Over the fifth hour of the draft, Jones had come to think that the 49ers might trade up for him. Hendrickson told him the Colts and Dolphins were also interested. But in the end the 215 area code blinked on the phone.

“Is it Philly?” a friend finally asks.

“It’s Philly!”

Moments later, on the TV, that news becomes official—“With the 53rd pick in the 2017 NFL draft, the Philadelphia Eagles select Sidney Jones, DB, Washington”—and everyone in the living room starts shouting, drowning out the broadcast. (That Jones was actually the 43rd pick fazes no one; it’s just one more wacky detail in a strange two months.) Thousands of exultant fans in Philadelphia scream out the Eagles’ fight song, Fly, Eagles Fly!

Jones says nothing. He sits there, wiping at the tears, shaking his head, wrapped in his mom’s embrace. Zyha jumps in his lap and licks his face. His grandmother grabs a box of tissues. “We’re going to Philly, Zyha!” she says, and the dog barks an affirmative.

Online, someone has discovered an old tweet, posted by Jones years ago:

He’s already endearing himself to Philly fans. His phones buzz. Zyha yaps. Friends shout. Family members debate designs for Eagles tattoos. Sidney poses for pictures, scooter parked to one side, and wonders aloud whether his old jersey number, 26, is available. It’s not.

“Bye, Sidney,” Chance tells his brother.

Their mom shakes her head. “He’s not leaving yet, sweetie.”

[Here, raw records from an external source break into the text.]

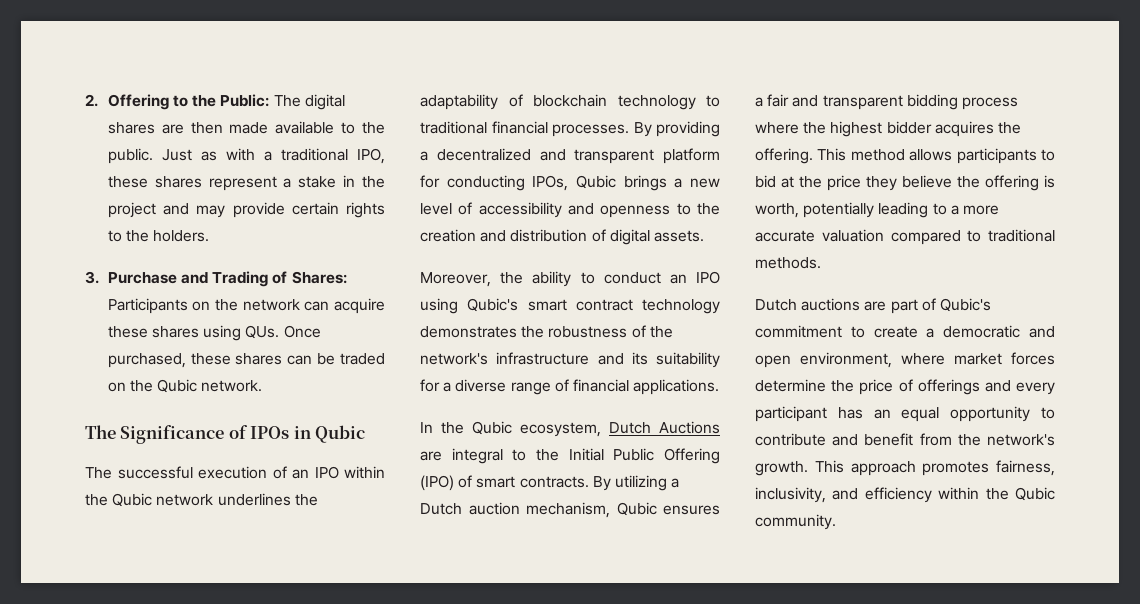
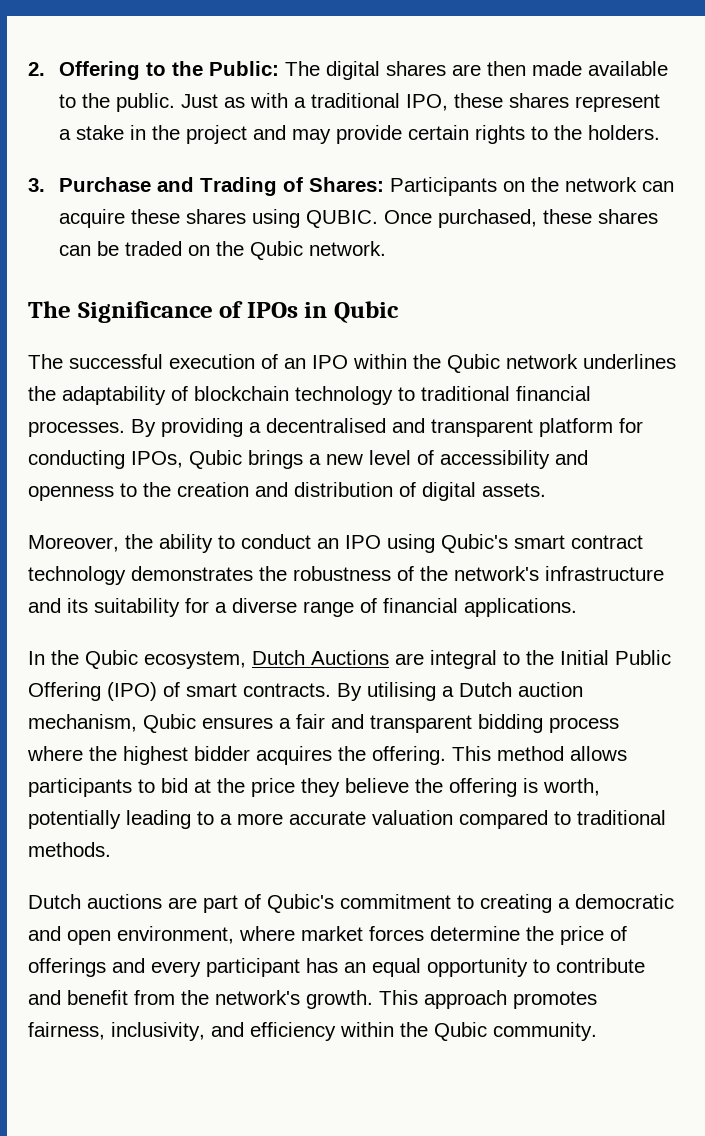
- 3. Purchase and Trading of Shares: Participants on the network can acquire these shares using QUs. Once purchased, these shares can be traded on the Qubic network.
+ 3. Purchase and Trading of Shares: Participants on the network can acquire these shares using QUBIC. Once purchased, these shares can be traded on the Qubic network.
- By providing a decentralized and transparent platform for conducting IPOs, Qubic brings a new level of accessibility and openness to the creation and distribution of digital assets.
+ By providing a decentralised and transparent platform for conducting IPOs, Qubic brings a new level of accessibility and openness to the creation and distribution of digital assets.
- By utilizing a Dutch auction mechanism, Qubic ensures a fair and transparent bidding process where the highest bidder acquires the offering.
+ By utilising a Dutch auction mechanism, Qubic ensures a fair and transparent bidding process where the highest bidder acquires the offering.
- Dutch auctions are part of Qubic's commitment to create a democratic and open environment, where market forces determine the price of offerings and every participant has an equal opportunity to contribute and benefit from the network's growth.
+ Dutch auctions are part of Qubic's commitment to creating a democratic and open environment, where market forces determine the price of offerings and every participant has an equal opportunity to contribute and benefit from the network's growth.

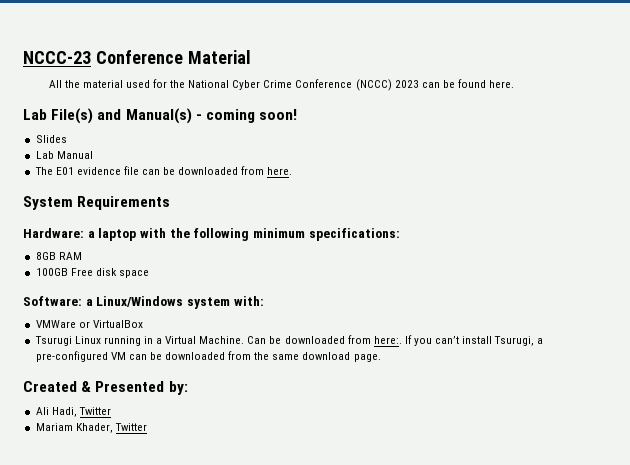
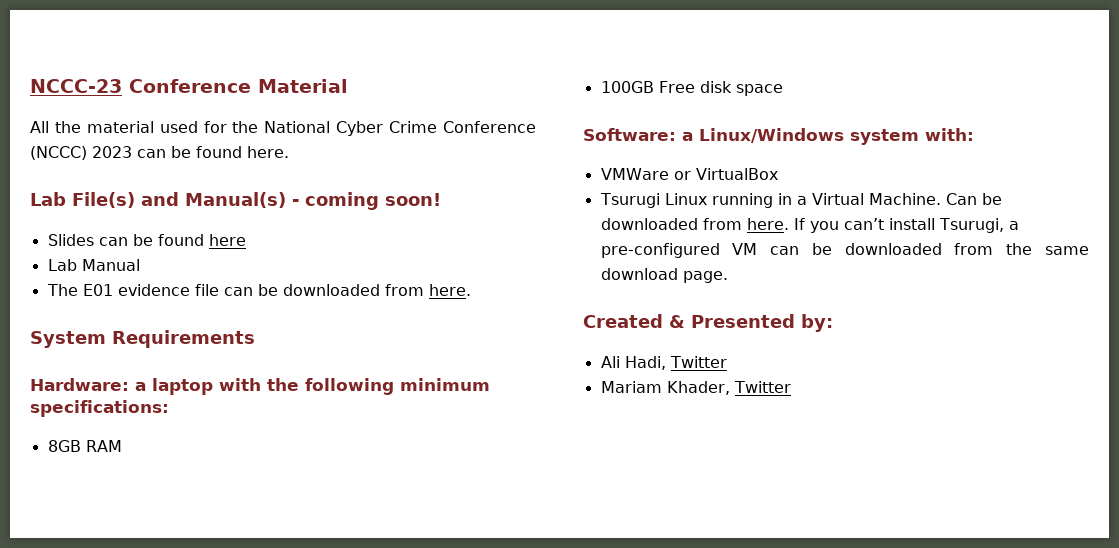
- Slides
+ Slides can be found here
- Can be downloaded from here:.
+ Can be downloaded from here.

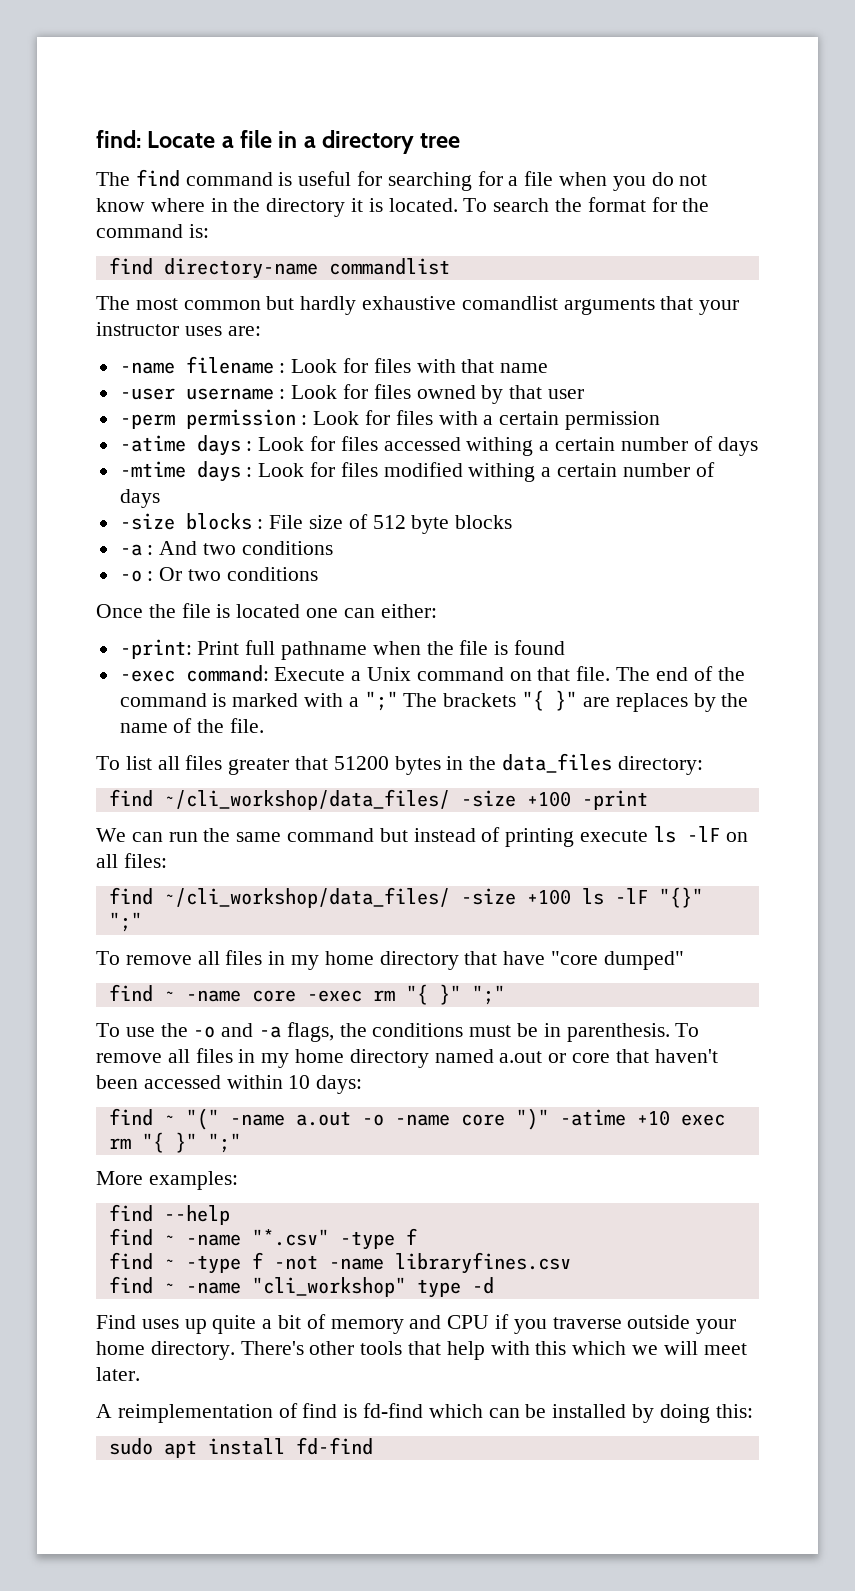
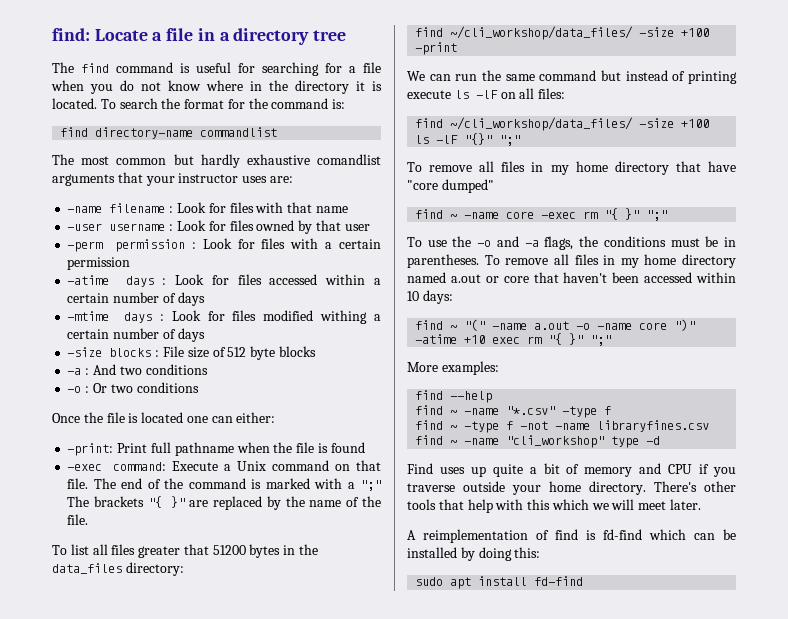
- -atime days : Look for files accessed withing a certain number of days
+ -atime days : Look for files accessed within a certain number of days
- The end of the command is marked with a ";" The brackets "{ }" are replaces by the name of the file.
+ The end of the command is marked with a ";" The brackets "{ }" are replaced by the name of the file.
- To use the -o and -a flags, the conditions must be in parenthesis.
+ To use the -o and -a flags, the conditions must be in parentheses.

Jones’s name is trending on Twitter. He FaceTimes with Baker, shouting into the phone, and exchanges texts with Lake, who saw three members of his secondary go in one 11-pick span of the second round. Two neighbors stop by, then a third, a fourth, a fifth, one wearing Jones’s Washington jersey. Chance throws confetti in the air and they all pump their fists as cars drive by, supporters honking and shouting out their windows. Sidney’s grandfather has already checked the Eagles’ 2017 schedule: They play twice near Los Angeles.

“Have you thought about what an Eagle is?” his mom asks. “Eagles are so strong, and that fits you perfectly.”

Patch, the Philly exec, texts Jones: “When I sent that card, I knew you would be an Eagle. Best days ahead.”

“Full circle,” Jones says as he bites into a chicken sandwich and plays Fly, Eagles Fly! at full volume on his phone. He has big plans to celebrate this evening: He’ll fire up the Xbox, update the rosters on Madden and see himself in the NFL.

Next week, he predicts, he’ll walk without the crutch. Each step he takes he’ll move further from the worst thing that ever happened to him, toward a future that’s no longer a dream. The rehab continues, but the wait is over.